Hypertension with unilateral adrenal aldosterone and cortisol cosecreting adenoma: A case report
Author(s) -
Hu Zhe,
Chen Xin,
Shao Yuan,
Luo FangXiu,
Chu ShaoLi,
Wang JiGuang
Publication year - 2021
Publication title -
the journal of clinical hypertension
Language(s) - English
Resource type - Journals
SCImago Journal Rank - 0.909
H-Index - 67
eISSN - 1751-7176
pISSN - 1524-6175
DOI - 10.1111/jch.14374
Subject(s) - medicine , primary aldosteronism , aldosterone , adrenal adenoma , endocrinology , plasma renin activity , adenoma , hypokalemia , hydrocortisone , adrenalectomy , hyperaldosteronism , subclinical infection , blood pressure , renin–angiotensin system
Here, we report a case of unilateral adrenal aldosterone and cortisol co‐secreting adenoma. A 34‐year‐old man with a history of severe hypertension for one year was detected hypokalemia (2.42 mmol/L lowest) and unilateral adrenal mass in a size of 71 mm*63 mm. Measurements of plasma aldosterone concentration and plasma renin activity showed marked increases. Primary aldosteronism was diagnosed. To exclude adrenal malignancy, the function of zona fasciculate was evaluated, and 24‐h urine free cortisol was found abnormal in a testing.

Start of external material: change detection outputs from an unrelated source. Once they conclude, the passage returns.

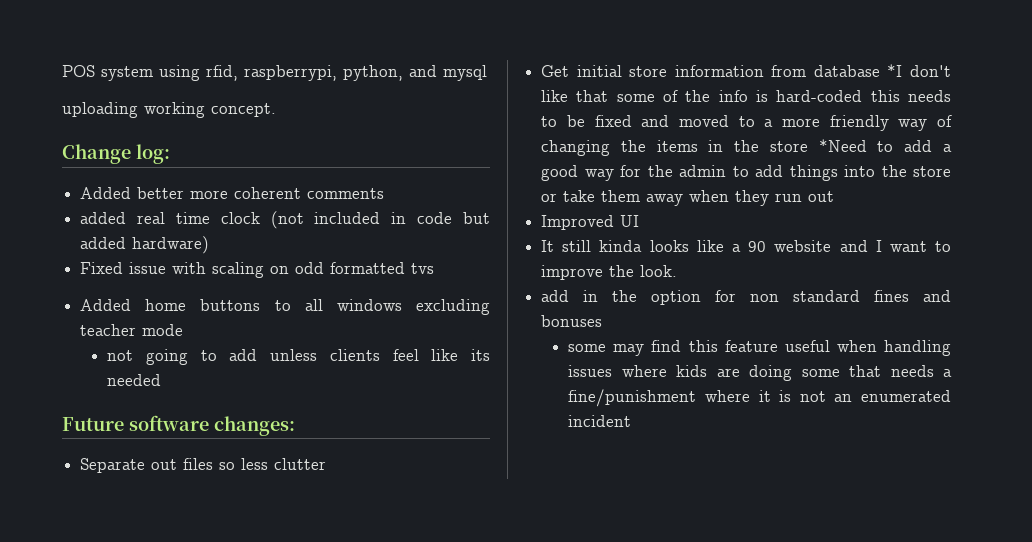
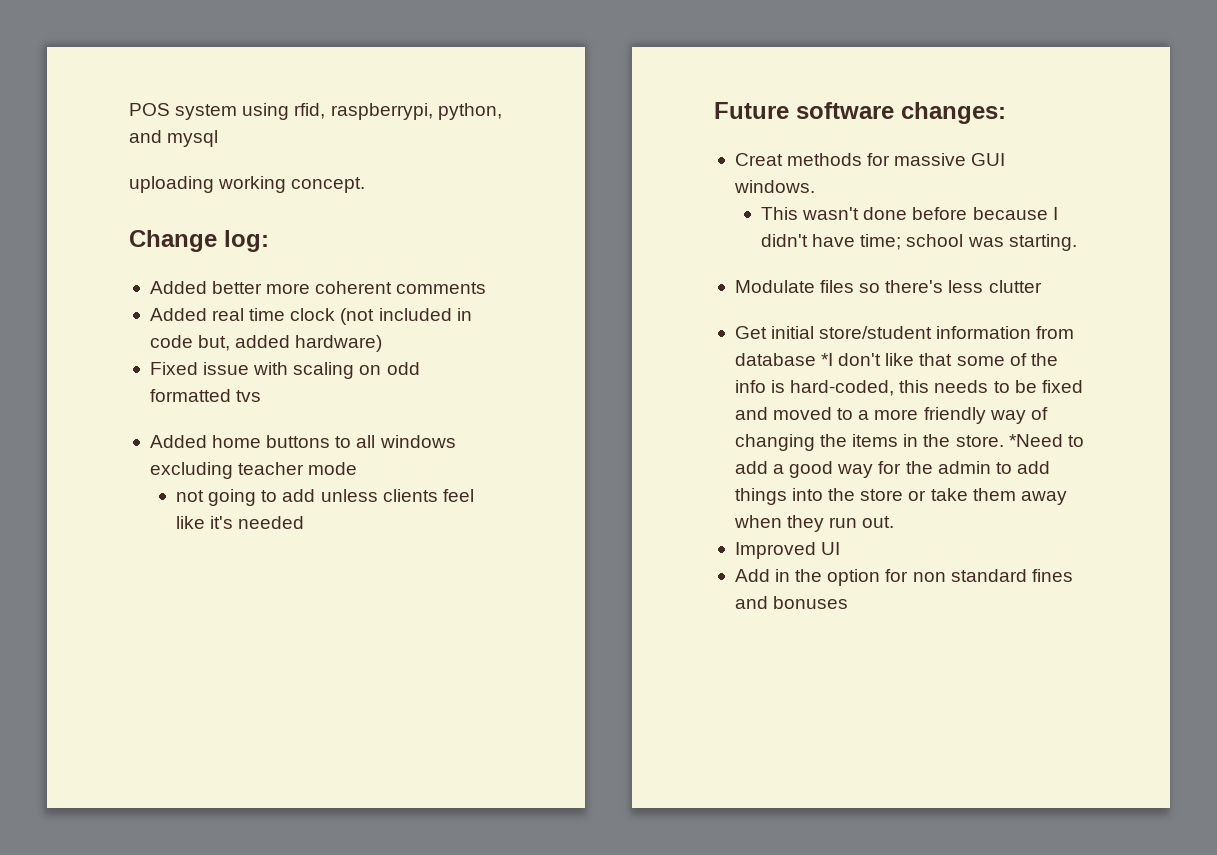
[80,212,127,224] added -> [149,308,207,321] Added
[462,212,490,224] but -> [198,335,231,351] but,
[471,349,490,361] its -> [210,516,234,529] it's
[80,458,178,473] Separate out -> [734,153,1006,166] [733,180,815,193] [761,207,1058,220] [761,234,1077,251] [734,280,815,293] Creat methods for massive GUI windows. // This wasn't done before because I didn't have time; school was starting. // Modulate
(236, 466) none -> [885,280,944,293] there's
[629,66,668,77] store -> [819,326,933,339] store/student
[776,90,863,102] hard-coded -> [790,380,895,396] hard-coded,
[769,141,808,152] store -> [955,435,1004,447] store.
[808,191,835,202] out -> [862,516,895,528] out.
[541,240,951,252] [541,265,678,280] [541,290,570,302] It still kinda looks like a 90 website and I want to improve the look. // add -> [734,569,770,582] Add
[568,340,951,356] [568,365,953,381] [568,389,951,407] [568,415,632,427] // some may find this feature useful when handling issues where kids are doing some that needs a fine/punishment where it is not an enumerated incident -> (849, 602) none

Further examinations revealed that circadian rhythm of serum cortisol disappeared and 2 mg‐dexamethasone suppression test was positive. The final diagnosis was secondary hypertension, primary aldosteronism and subclinical Cushing's syndrome. After unilateral adrenalectomy, his blood pressure was normalized and biochemical parameters in the normal range. In conclusion, in patients with a large aldosterone‐producing adenoma, the function of zona fasciculate might have to be evaluated for the identification of aldosterone and cortisol co‐secreting neoplasms.